Esse cenário é liderado por um discurso pautado pelas liberdades individuais que engloba o direito a legítima defesa e pautando o armamento da população como forma de defesa dos problemas a respeito da segurança pública no Brasil. Apesar do discurso englobar todo o território brasileiro, com citações de parlamentares e medidas a respeito do armamento no meio rural, ele se baseia principalmente no cenário presente nas grandes cidades com a presença de uma criminalidade armada, para assim diante de uma teórica ineficiência de políticas de segurança, pautar o armamento civil como forma de enfrentamento a essa criminalidade considerando a falência do Estado para defender a sociedade.
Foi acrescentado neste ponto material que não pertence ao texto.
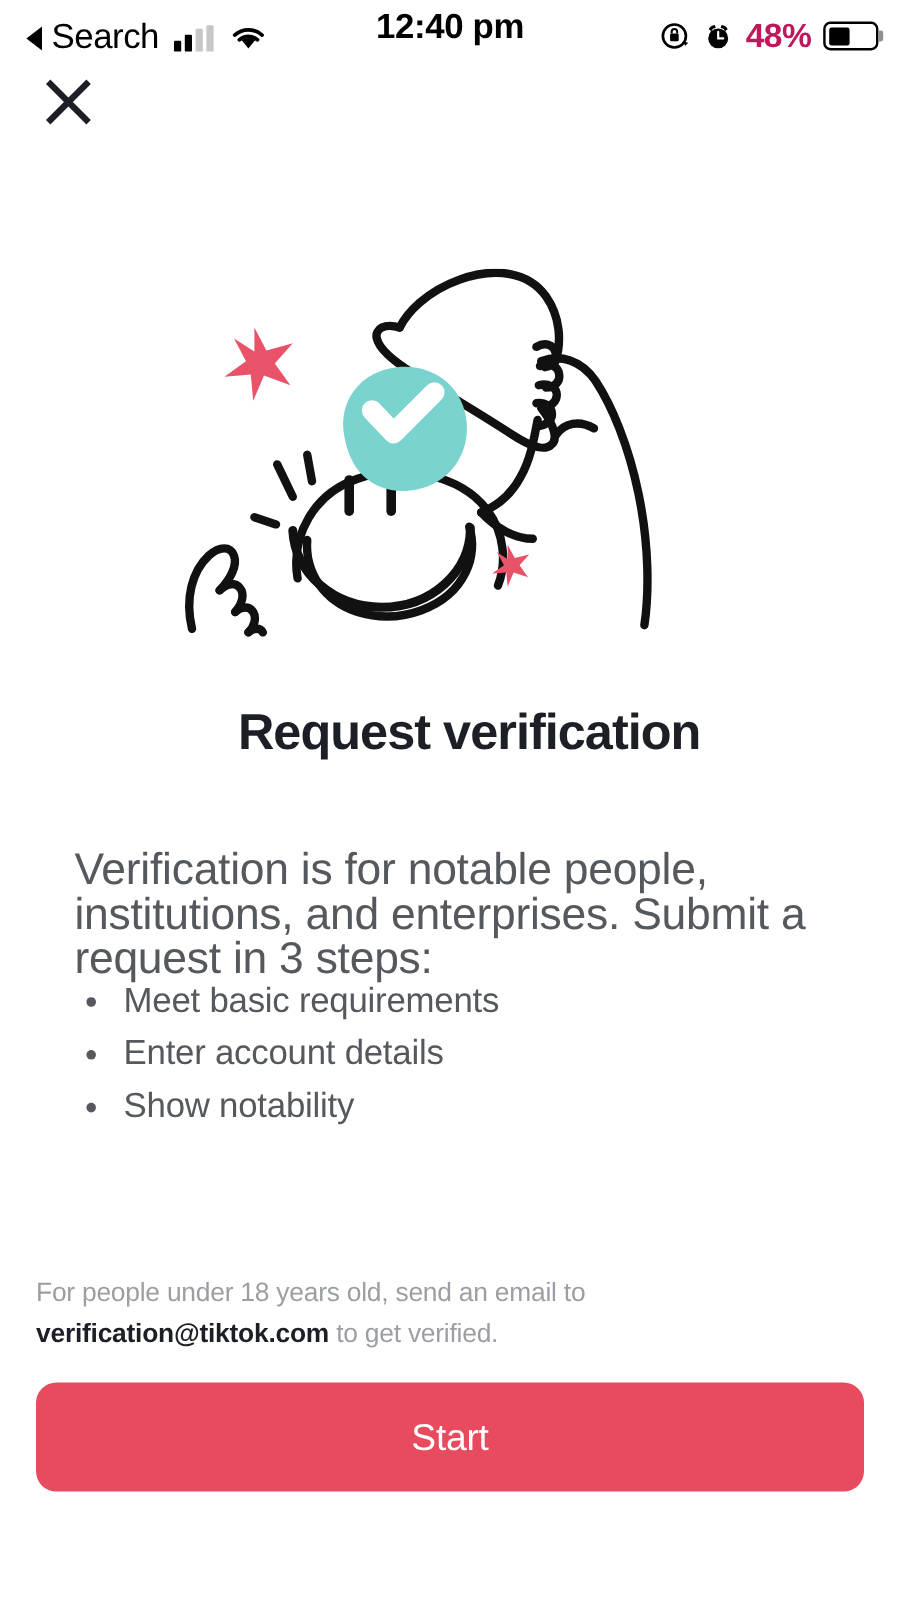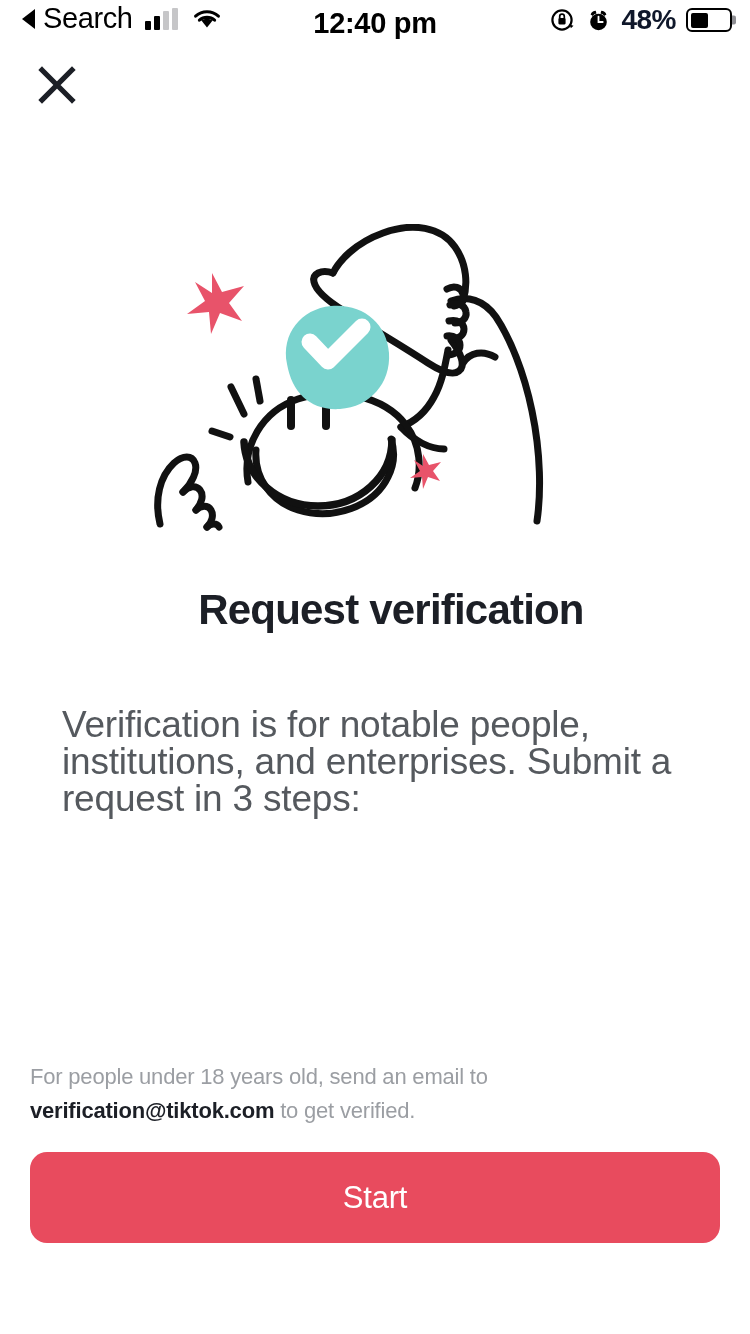--- a/index.html
+++ b/index.html
@@ -19,7 +19,7 @@
   .status-bar {
     position:absolute; top:0; left:0;
     width:750px; height:46px;
-    display:flex; align-items:flex-start;
+    display:flex; align-items:flex-end;
     padding:4px 18px 0 22px;
     color:#000;
     gap:11px;

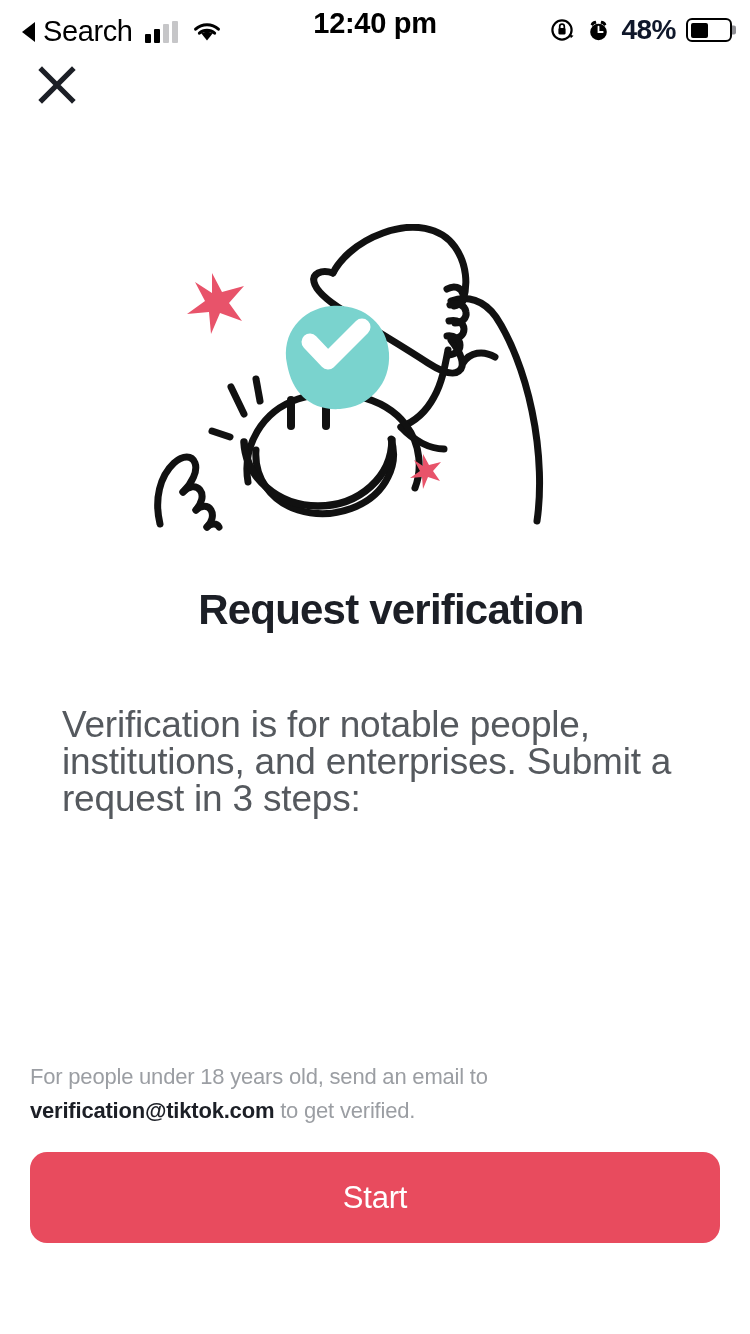--- a/index.html
+++ b/index.html
@@ -57,7 +57,7 @@
   }
   .sb-rotlock { width:26px; height:26px; }
   .sb-alarm { width:25px; height:25px; }
-  .sb-batt-pct { font-size:28px; font-weight:700; letter-spacing:-0.5px; color:#0f172a; }
+  .sb-batt-pct { font-size:28px; font-weight:700; letter-spacing:-0.5px; color:#be185d; }
   .sb-battery {
     width:46px; height:24px; border:2.5px solid #000; border-radius:6px;
     position:relative; display:flex; align-items:center; padding:2.5px;

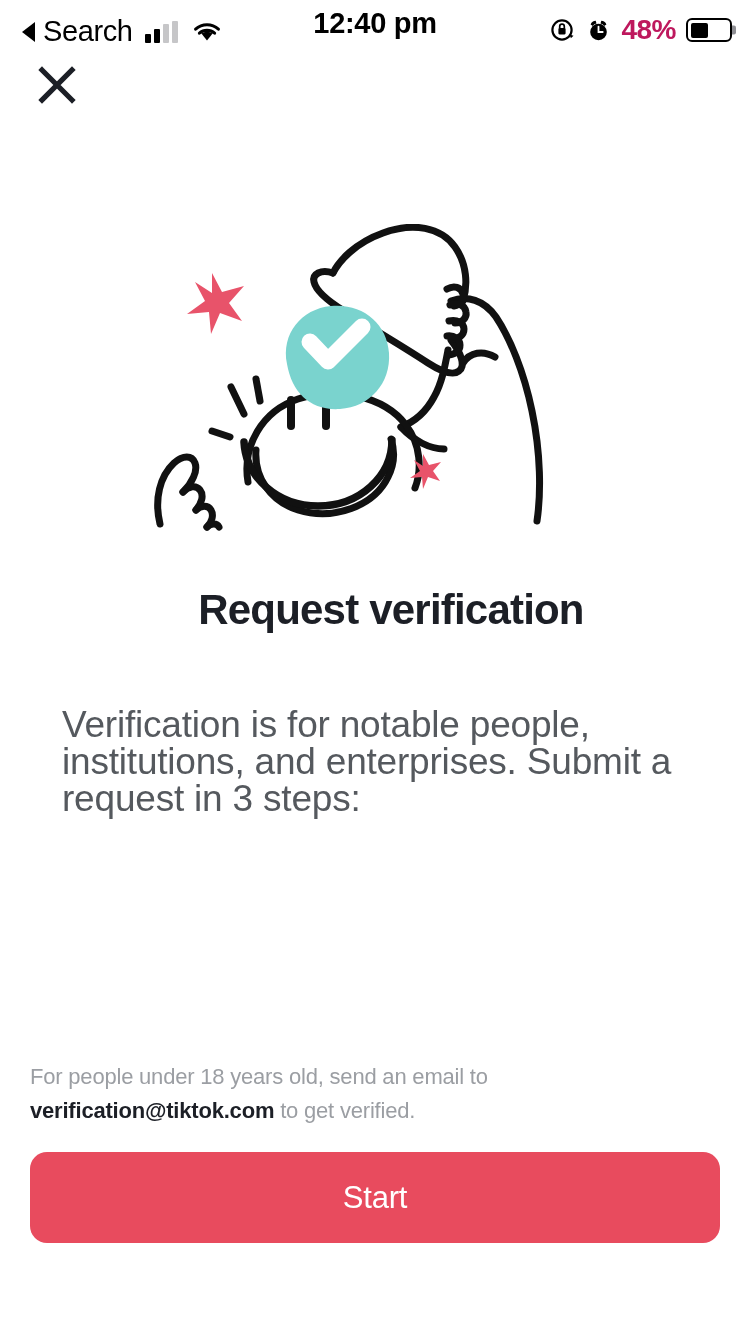--- a/index.html
+++ b/index.html
@@ -255,6 +255,20 @@
 
   <p class="intro">Verification is for notable people, institutions, and enterprises. Submit a request in 3 steps:</p>
 
+  <ul class="steps">
+    <li>
+      <span class="bullet"></span>
+      <span>Meet basic requirements</span>
+    </li>
+    <li>
+      <span class="bullet"></span>
+      <span>Enter account details</span>
+    </li>
+    <li>
+      <span class="bullet"></span>
+      <span>Show notability</span>
+    </li>
+  </ul>
 
   <p class="footnote"><span>For people under 18 years old, send an email to </span><span class="email">verification@tiktok.com</span><span> to get verified.</span></p>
Outro ponto é em como esse discurso sobre as armas de fogo é pautado na divisão da população entre "bandidos" e "cidadãos de bem", a partir disso cria-se um ambiente que remete a um estado de guerra civil devido a sensação de insegurança predominar nas grandes metrópoles. Somado a isso se tem a perspectiva de delimitar quem seria o "cidadão de bem" referenciado, que acaba excluindo grande parte da população, especialmente a periférica, sobre quem deve portar uma arma de fogo.
Portanto podemos considerar que o discurso a respeito das armas de fogo é inserido no meio conservador como uma forma de oposição ao Estado e de diferenciação da população, excluindo principalmente a população negra e periférica desse discurso e colocando como inimigos em uma guerra civil, onde o "cidadão de bem" estaria evidenciado por uma população de classe média branca. Outro ponto é a questão da
masculinidade que permeia esse discurso, trazendo a figura masculina da família como a capaz de portar uma arma de fogo para defesa de sua família, principalmente de uma teórica figura feminina que não seria capaz de se proteger. Todo esse discurso se evidenciou de maneira acentuada na vitória de Jair Bolsonaro na eleição de 2018, onde venceu por uma vantagem de cerca de 10 milhões de votos. O discurso armamentista nessa eleição, que terminou com a vitória bolsonarista, acabou chegando em seu ápice reunindo diversos elementos do discurso conservador e de extrema direita e ainda incluiu citações do próprio referendo das armas de fogo realizado em 2005. O resultado disso foi o desmonte do Estatuto do Desarmamento e a abertura das portas para centenas de milhares de CACs (caçadores, atiradores e colecionadores) no país, armando de maneira acelerada a sociedade civil brasileira.